Some details which may help clear up some confusion here.  The SFrame 
sections are of type SHT_GNU_SFRAME and currently have 
SEC_ALLOC|SEC_LOAD flags set.  This means that they are allocated memory 
and loaded at application start up time.  These sections appear in a 
PT_LOAD segment in the linked binaries.

Then there is a PT_GNU_SFRAME, which is a new program header type for 
SFrame.  PT_GNU_SFRAME by itself does not trigger the loading of SFrame 
sections.  But the .sframe sections being present in the PT_LOAD segment 
does.

>>
>>> In the future, if we wants to compress the sframe section, it will not
>>> even be a loadable ELF section.
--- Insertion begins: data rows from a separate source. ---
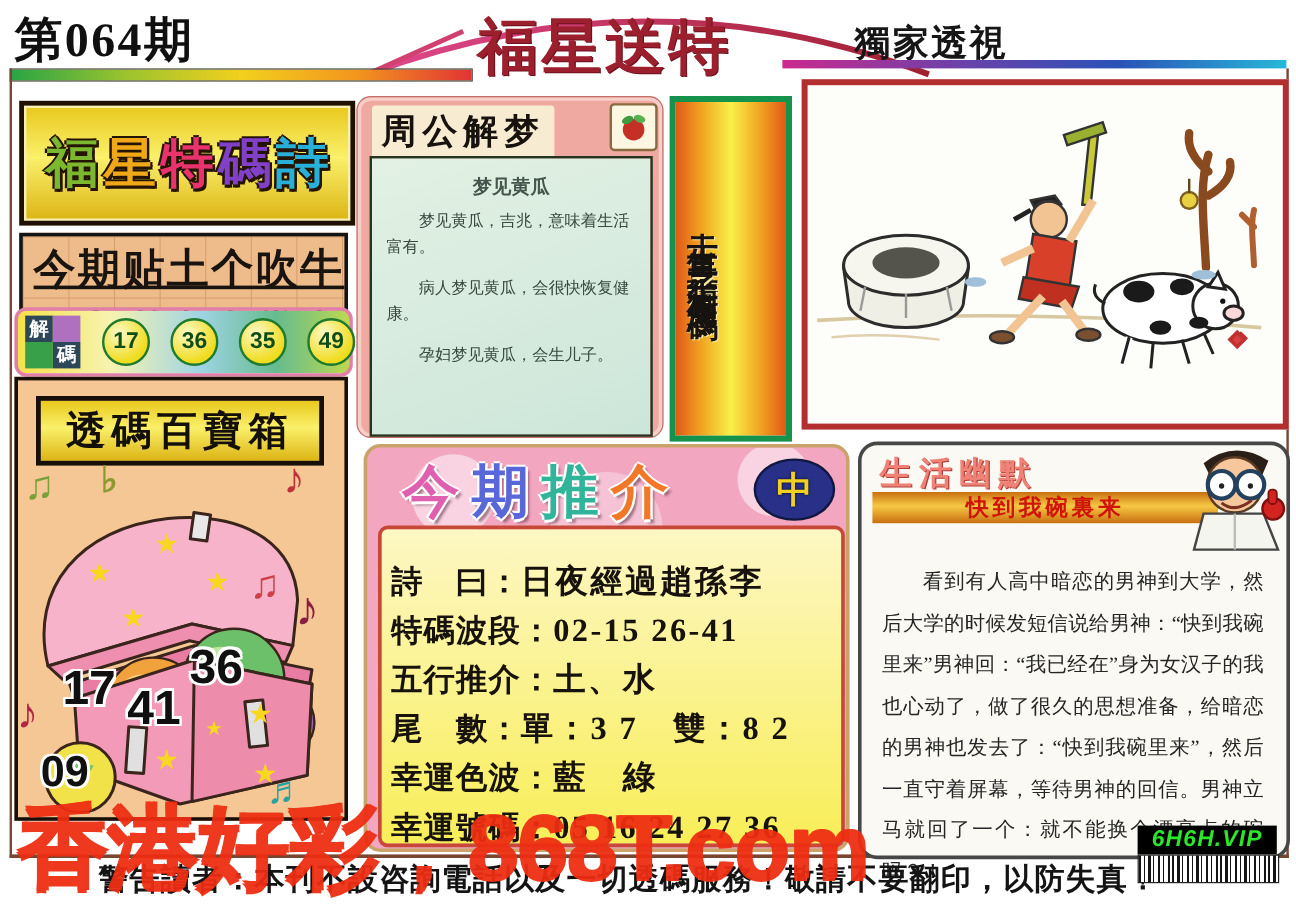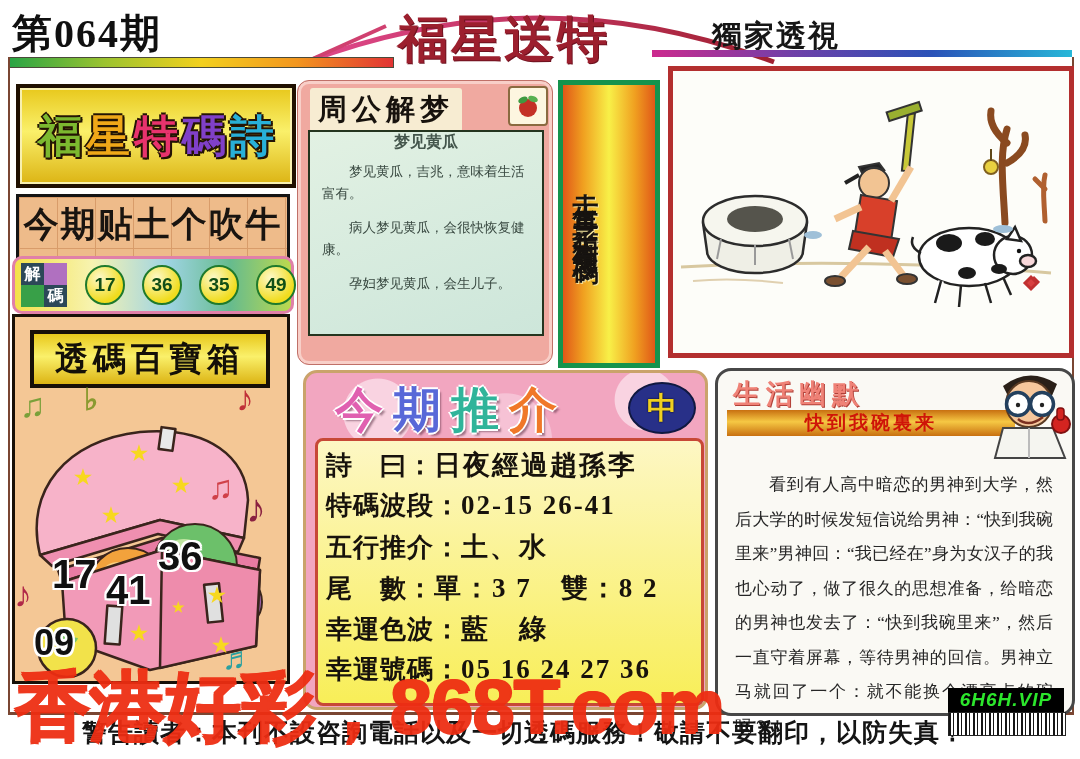--- a/index.html
+++ b/index.html
@@ -27,22 +27,22 @@
              box-shadow:inset 0 0 0 2px #f8f0b0;display:flex;align-items:center;justify-content:center;}
   .poem-head span{font:bold 44px "Liberation Serif",serif;margin:0 2px;
       text-shadow:2px 0 #241404,-2px 0 #241404,0 2px #241404,0 -2px #241404,2px 2px #241404;}
   .rc0{color:#7cb82f}.rc1{color:#f0a818}.rc2{color:#e8336d}.rc3{color:#8040c8}.rc4{color:#28b0d8}
 
   .poem-body{left:16px;top:194px;width:268px;height:106px;border:3px solid #141414;
              background-color:#eebb8a;
              background-image:linear-gradient(#d89c6a 1px,transparent 1px),
                               linear-gradient(90deg,#d89c6a 1px,transparent 1px);
              background-size:38px 51px;display:flex;flex-direction:column;justify-content:center;}
-  .poem-line{font:bold 35px "Liberation Serif",serif;color:#191410;text-align:center;
-             letter-spacing:2px;line-height:51px;}
+  .poem-line{font:bold 35px "Liberation Serif",serif;color:#191410;text-align:right;
+             letter-spacing:2px;line-height:51px;text-decoration:underline;}
 
   .decode{left:12px;top:256px;width:276px;height:52px;border:3px solid #e080a8;border-radius:10px;
           background:linear-gradient(90deg,#f4e14a,#f7f3b0 28%,#9fd4e4 55%,#66bb8e 78%,#bcd94e);
           display:flex;align-items:center;}
   .dtiles{width:46px;height:44px;margin-left:6px;display:grid;grid-template-columns:23px 23px;
           grid-template-rows:22px 22px;}
   .dtile{display:flex;align-items:center;justify-content:center;font:bold 16px "Liberation Serif",serif;color:#fff;}
   .dt-a{background:#2c4858;} .dt-b{background:#b070c0;} .dt-c{background:#38a048;} .dt-d{background:#2c4858;}
   .balls{display:flex;margin-left:18px;gap:17px;}
   .ball{width:36px;height:36px;border-radius:50%;border:2px solid #1f7a2c;
@@ -64,21 +64,21 @@
 
   
   .dream{left:297px;top:80px;width:254px;height:283px;background:#f0a9a0;border:1px solid #c07068;
          border-radius:12px;box-shadow:inset 0 0 0 3px #f8cfc8;}
   .dream-title{left:310px;top:88px;padding:2px 8px;background:#f7ecd2;border-radius:3px;
                font:bold 29px "Liberation Serif",serif;color:#17120d;letter-spacing:5px;}
   .dream-icon{left:508px;top:86px;width:36px;height:36px;background:#fdf6e0;border:2px solid #8a6a40;
               border-radius:4px;display:flex;align-items:center;justify-content:center;}
   .dream-inner{left:308px;top:130px;width:208px;height:202px;border:2px solid #25351f;
                background:linear-gradient(160deg,#e2f1e3,#cde6da);
-               padding:0 12px;font-family:Liberation Sans, sans-serif;color:#3a4a42;}
+               padding:14px 12px;font-family:Liberation Mono, monospace;color:#3a4a42;}
   .dream-sub{text-align:center;font-weight:bold;font-size:16px;color:#44564c;margin-bottom:8px;}
   .dream-p{font-size:13.5px;line-height:22px;text-indent:2em;margin:0 0 12px 0;}
 
   
   .guess{left:558px;top:80px;width:92px;height:278px;border:5px solid #15934d;
          background:linear-gradient(90deg,#e05818,#f0a020 22%,#f8f048 50%,#f0a020 78%,#e05818);}
   .guess-head{height:36px;background:linear-gradient(180deg,#e02818,#9a1408);display:flex;
               align-items:center;justify-content:center;font:bold 24px "Liberation Sans",sans-serif;
               color:#f8e020;letter-spacing:2px;text-shadow:1px 1px 0 #500;}
   .guess-cols{height:238px;writing-mode:vertical-rl;text-orientation:upright;display:flex;
@@ -99,21 +99,21 @@
   .rec-title .ch{font:bold 48px "Liberation Sans",sans-serif;margin:0 5px;
      text-shadow:2px 0 #fff,-2px 0 #fff,0 2px #fff,0 -2px #fff,3px 3px 2px rgba(60,20,40,.45);}
   .jc0{color:#e060b0}.jc1{color:#5868d8}.jc2{color:#30b49a}.jc3{color:#f07828}
   .rec-logo{left:628px;top:382px;width:64px;height:48px;background:#283088;border:2px solid #101840;
             border-radius:50%;display:flex;align-items:center;justify-content:center;
             font:bold 30px "Liberation Serif",serif;color:#f0d020;text-shadow:0 0 2px #000;}
   .rec-inner{left:315px;top:438px;width:369px;height:256px;border:3px solid #c74836;border-radius:8px;
              background:linear-gradient(180deg,#fdf7c4,#f8ee58);padding:6px 6px 0 8px;}
   .rec-row{display:flex;align-items:baseline;height:41px;font-family:"Liberation Serif",serif;
            font-weight:bold;color:#17120c;}
-  .rec-label{font-size:26px;letter-spacing:1px;white-space:pre;}
+  .rec-label{font-size:26px;letter-spacing:1px;white-space:pre;margin-top:20px;}
   .rec-value{font-size:27px;letter-spacing:2px;white-space:pre;}
 
   
   .humor{left:715px;top:368px;width:354px;height:342px;border:3px solid #474747;border-radius:16px;
          background:#faf9f4;}
   .humor-title{left:733px;top:376px;font:bold 27px "Liberation Sans",sans-serif;color:#ef8277;
                letter-spacing:6px;text-shadow:1px 1px 0 #b04038;}
   .humor-bar{left:727px;top:410px;width:288px;height:26px;
              background:linear-gradient(180deg,#c87010,#f6c844 45%,#c87010);
              display:flex;align-items:center;justify-content:center;

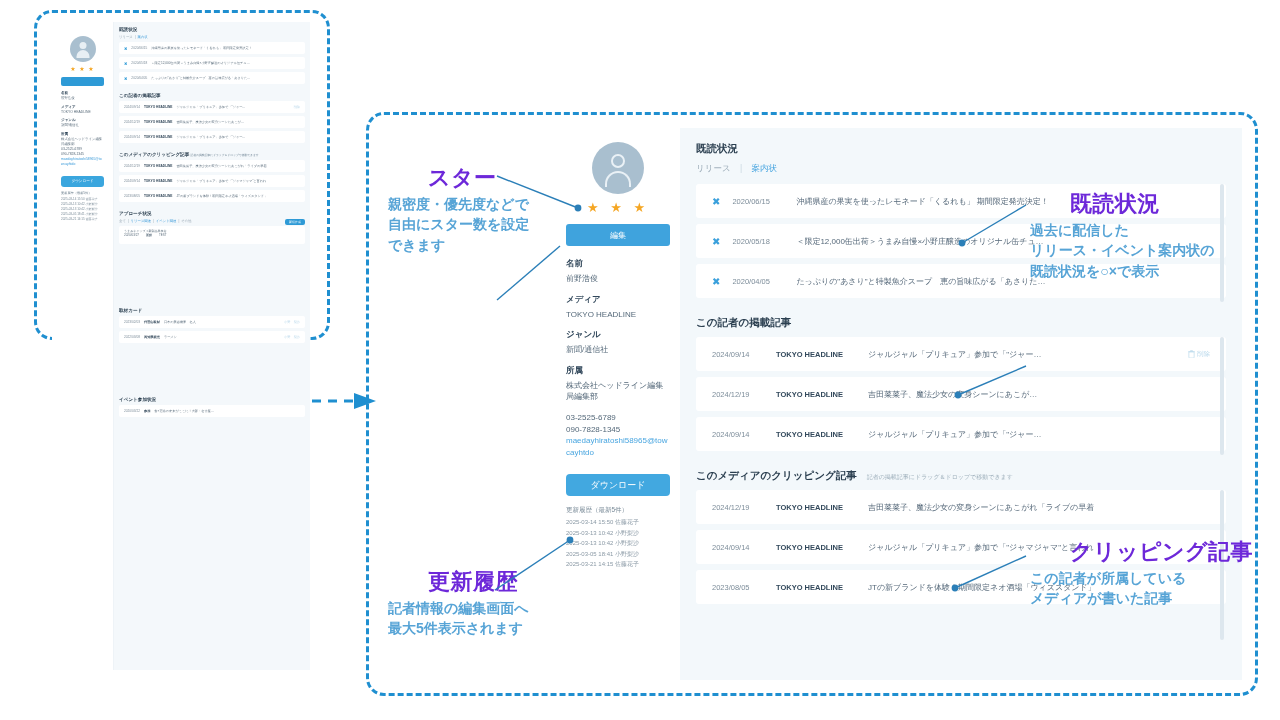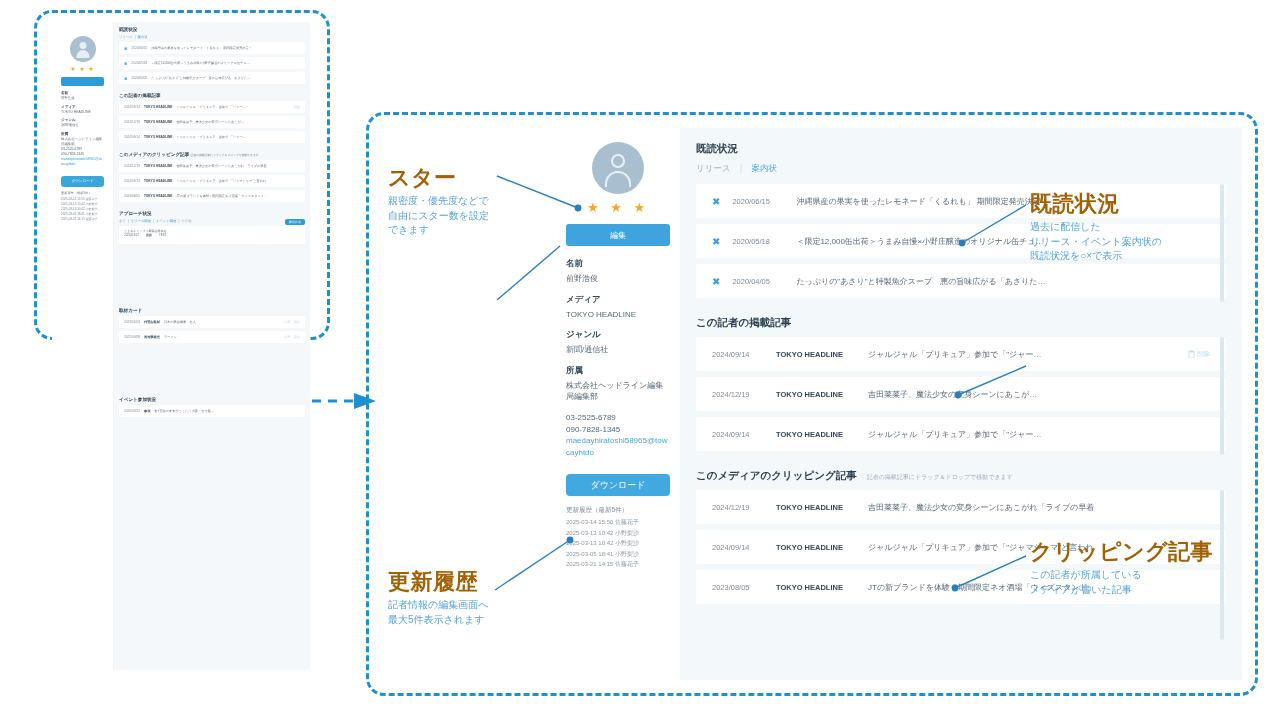--- a/index.html
+++ b/index.html
@@ -151,24 +151,24 @@
     display: flex; align-items: center; gap: 2px;
   }
   #big .scrollbar {
     position: absolute; right: 2px; top: 0; width: 4px; border-radius: 2px;
     background: #dde7ee;
   }
 
   
   .anno { position: absolute; color: #4a9fd4; }
   .anno .a-title {
-    font-size: 22px; font-weight: bold; color: #a16207; line-height: 1.1;
-    margin-bottom: 4px; letter-spacing: 0.5px;
-  }
-  .anno .a-body { font-size: 10px; color: #57a4d6; line-height: 1.45; font-weight: normal; }
+    font-size: 22px; font-weight: bold; color: #6d28d9; line-height: 1.1;
+    margin-bottom: 4px; letter-spacing: 0.5px; margin-left: 40px;
+  }
+  .anno .a-body { font-size: 14px; color: #57a4d6; line-height: 1.45; font-weight: bold; }
   #anno-star    { left: 388px; top: 166px; width: 170px; }
   #anno-edit    { left: 388px; top: 278px; width: 180px; }
   #anno-history { left: 388px; top: 570px; width: 200px; }
   #anno-read    { left: 1030px; top: 192px; width: 230px; }
   #anno-posted  { left: 1030px; top: 352px; width: 230px; }
   #anno-clip    { left: 1030px; top: 540px; width: 230px; }
 
   .leader { position: absolute; overflow: visible; }
 </style>
 </head>

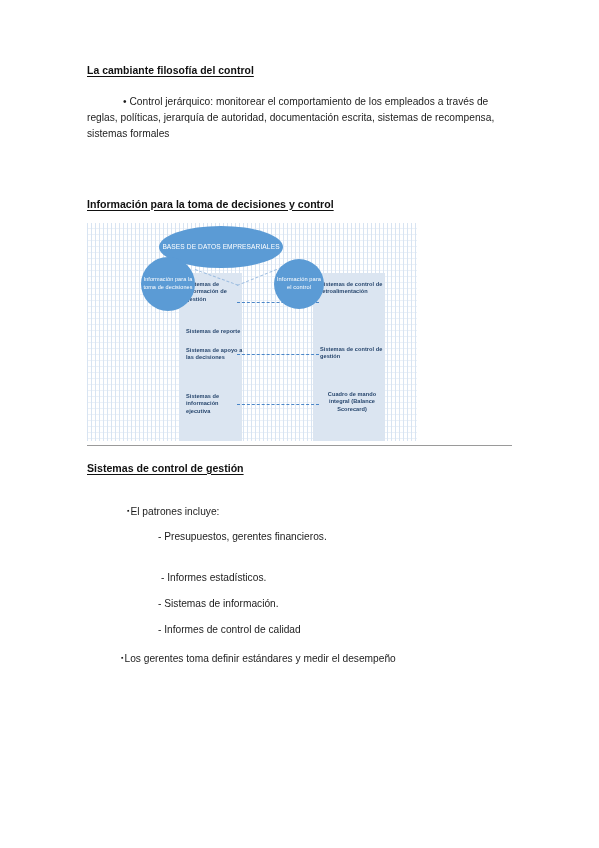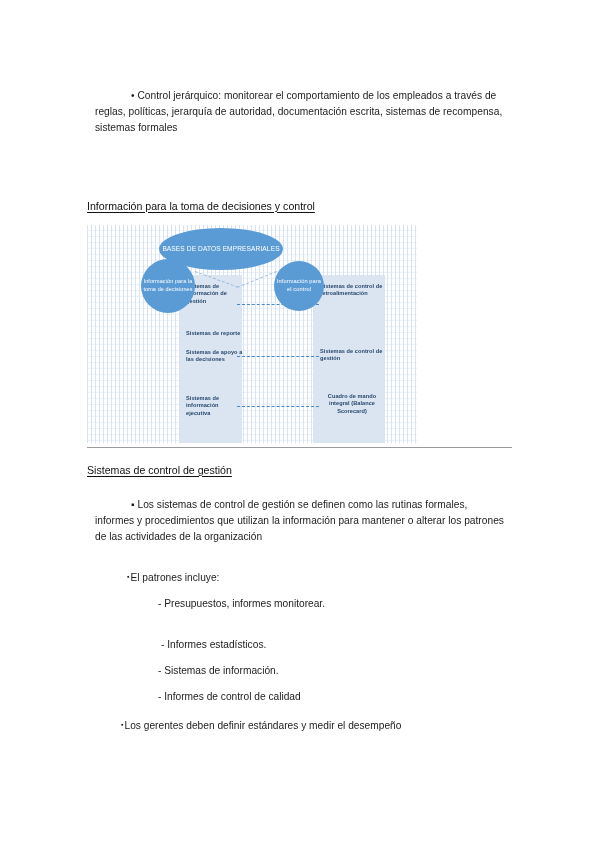--- a/index.html
+++ b/index.html
@@ -36,34 +36,34 @@
     text-decoration: underline;
     text-underline-offset: 2px;
     letter-spacing: 0.05px;
     color: #111111;
     margin: 0;
     padding: 0;
     line-height: 14px;
   }
   .heading-2 {
     font-size: 10.6px;
-    font-weight: normal;
+    font-weight: bold;
     text-decoration: underline;
     text-underline-offset: 2px;
     color: #111111;
     margin: 0;
     line-height: 14px;
   }
 
   
   .para {
     font-size: 10.2px;
     line-height: 16.2px;
     color: #1c1c1c;
-    margin: 8px;
+    margin: 0;
     letter-spacing: 0.02px;
     text-align: left;
   }
   .para .first-indent {
     display: inline-block;
     width: 36px;
   }
   .spacer-10 { height: 10px; }
   .spacer-12 { height: 12px; }
   .spacer-14 { height: 14px; }
@@ -194,20 +194,21 @@
     height: 0;
     border-top: 1px solid #9a9a9a;
   }
 </style>
 </head>
 <body>
 
 <div class="page">
   <div class="content">
 
+    <div class="heading">La cambiante filosofía del control</div>
     <div class="spacer-16"></div>
 
     <p class="para"><span class="first-indent"></span><span>• Control jerárquico:  monitorear el comportamiento de los empleados a través de reglas, políticas, jerarquía de autoridad, documentación escrita, sistemas de recompensa, sistemas formales</span></p>
 
     <div class="spacer-14"></div>
 
 
     <div class="spacer-24"></div>
     <div class="spacer-16"></div>
 
@@ -244,37 +245,36 @@
 
       <div class="fig-rule"></div>
     </div>
 
     <div class="spacer-16"></div>
 
     <div class="heading-2">Sistemas de control de gestión</div>
 
     <div class="spacer-12"></div>
 
-    <p class="para"><span class="first-indent"></span><span>▪ Los sistemas de control de gestión se definen como las rutinas formales, informes y procedimientos que utilizan la información para mantener o alterar los patrones de las actividades de la organización</span></p>
 
     <div class="spacer-16"></div>
 
     <p class="sq-item"><span class="sq">▪</span><span>El patrones incluye:</span></p>
 
     <div class="spacer-10"></div>
 
-    <p class="dash-item">- Presupuestos, informes monitorear.</p>
+    <p class="dash-item">- Presupuestos, gerentes financieros.</p>
     <div class="spacer-10"></div>
 
     <p class="dash-item ind2">- Informes estadísticos.</p>
     <div class="spacer-10"></div>
 
     <p class="dash-item">- Sistemas de información.</p>
     <div class="spacer-10"></div>
 
     <p class="dash-item">- Informes de control de calidad</p>
 
     <div class="spacer-12"></div>
 
-    <p class="sq-item flush"><span class="sq">▪</span><span>Los gerentes deben definir estándares y medir el desempeño</span></p>
+    <p class="sq-item flush"><span class="sq">▪</span><span>Los gerentes toma definir estándares y medir el desempeño</span></p>
 
   </div>
 </div>
 
 </body></html>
But the system call can tell the
>>> kernel: "there's a sframe compressed section at this offset/size in
>>> this file" for this text address range and then the kernel will do the
>>> rest.
>>
>> I think supporting compressed SFrame will probably require to do some
>> sort of relocation of the offsets in the uncompressed data, depending on
>> where the uncompressed data will get eventually loaded.
> 
> Assuming that all the text is at a given offset, would that be enough
> to fill in the blanks?
> 

Yes and No.  The offset at which the text is loaded is _one_ part of the 
information to "fill in the blanks".  The other part is what to do with 
that information (text_vma) or how to relocate the SFrame section itself 
a.k.a. the relocation entries.  To know the relocations, one will need 
to get access to the respective relocation section, and hence access to 
the ELF section headers.

> As the text would have already been linked into memory before the
> system call is made. If this is not the case, then we definitely need
> the linker to load the sframe into memory before it does the system
> call, and just give the kernel that address.